The Tuna pens in Ensenada (and many other oceans in the world) have had a very negative effect on the local eco systems. I have fished the Punta Banda area for many years now and the effect of the Tuna pens has been devastating to the local fishery. The tuna are netted with the utmost efficiency that modern technology can provide and the take is in tons. The pens are then hauled into the bay where smaller bait boats (seiners) work all nite catching anchovies, sardines and mackeral to fatten the Tuna with where they are then sold to the highest bidder in the international market where they are resold as a high end food item. The pens do not provide food for any of the locals nor to the masses in any country. Japan and other countries have wiped out thier local fisheries and are now using the Mexicans greed to do the same to thiers. The bait boats used to service the handfull of pens without having to travel very far, they now go as far south as Pta Santo Tomas and as far north as they can without crossing into US waters wiping out the bait schools to feed the tuna with thus adversly affecting the fisheries from the border to just about SQ. Before the pens you could always count on catching homeguard yellowtail year round and every spring thresher sharks could be caught in the bay followed by huge schools of baracuda and Bonita along with seasonal schools of yellowtail that moved into the bay each summer drawn for generations to the abundance of bait fish.
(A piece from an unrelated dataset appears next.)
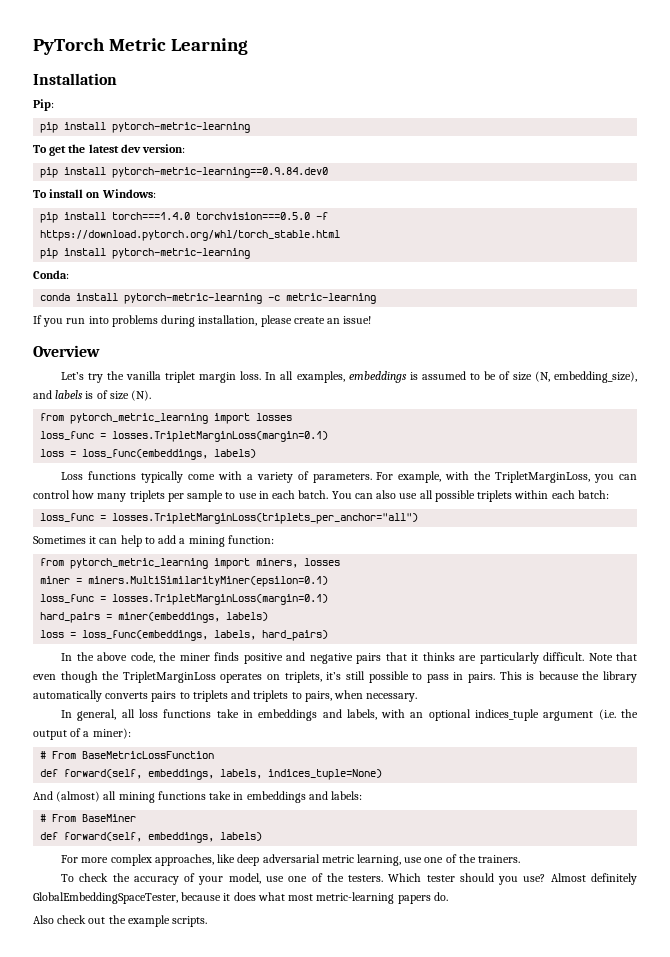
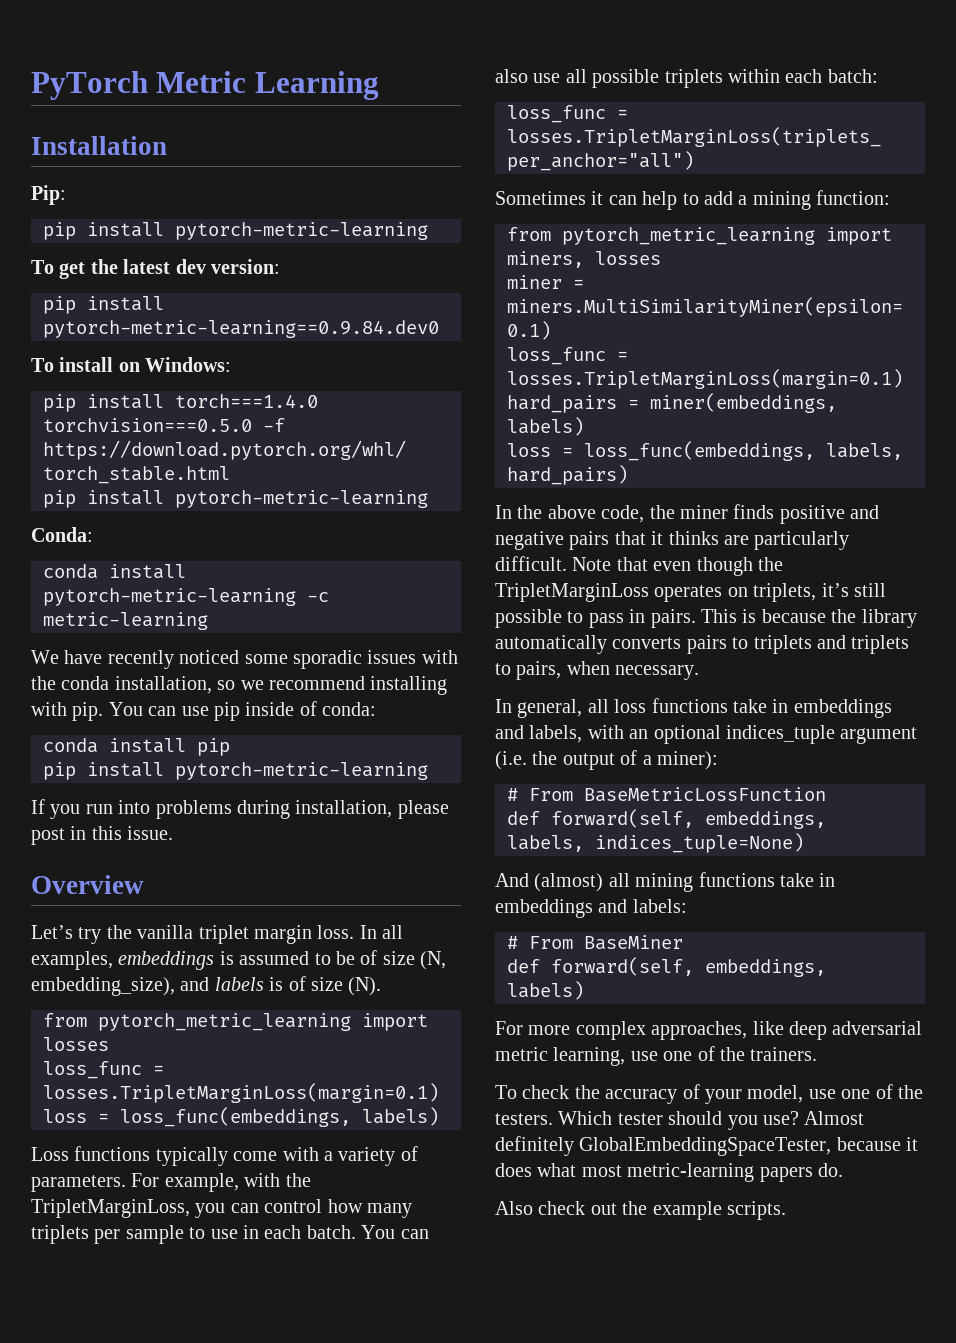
(377, 298) none -> [31,650,458,669] [31,676,448,695] [31,701,377,721] [43,738,230,756] [43,762,428,780] // We have recently noticed some sporadic issues with the conda installation, so we recommend installing with pip. You can use pip inside of conda: // conda install pip // pip install pytorch-metric-learning
[293,316,372,324] create an issue! -> [31,826,174,845] post in this issue.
In the Fall the bay would be filled with migrating whales. Now the tuna farmers and their pens have altered and probably forever changes the Ensenada fishery. While you can still catch a fish or two if you work your @ss off there has definetly been a very noticible decline in the fish poulations over the last 2-3 years which is most probably directly caused by this new form of farming. This is not a simple matter of a few innocent fishermen trying to eek a living out of the ocean with a few pens, Im guessing that there are now at least 50-75 tuna pens stretching all the way from the Coranado Islands to somewhere south of Ensenada and this is a multi multi million dollar operation that is abusing the lax mexican regulations and doing serious damge to the locall waters.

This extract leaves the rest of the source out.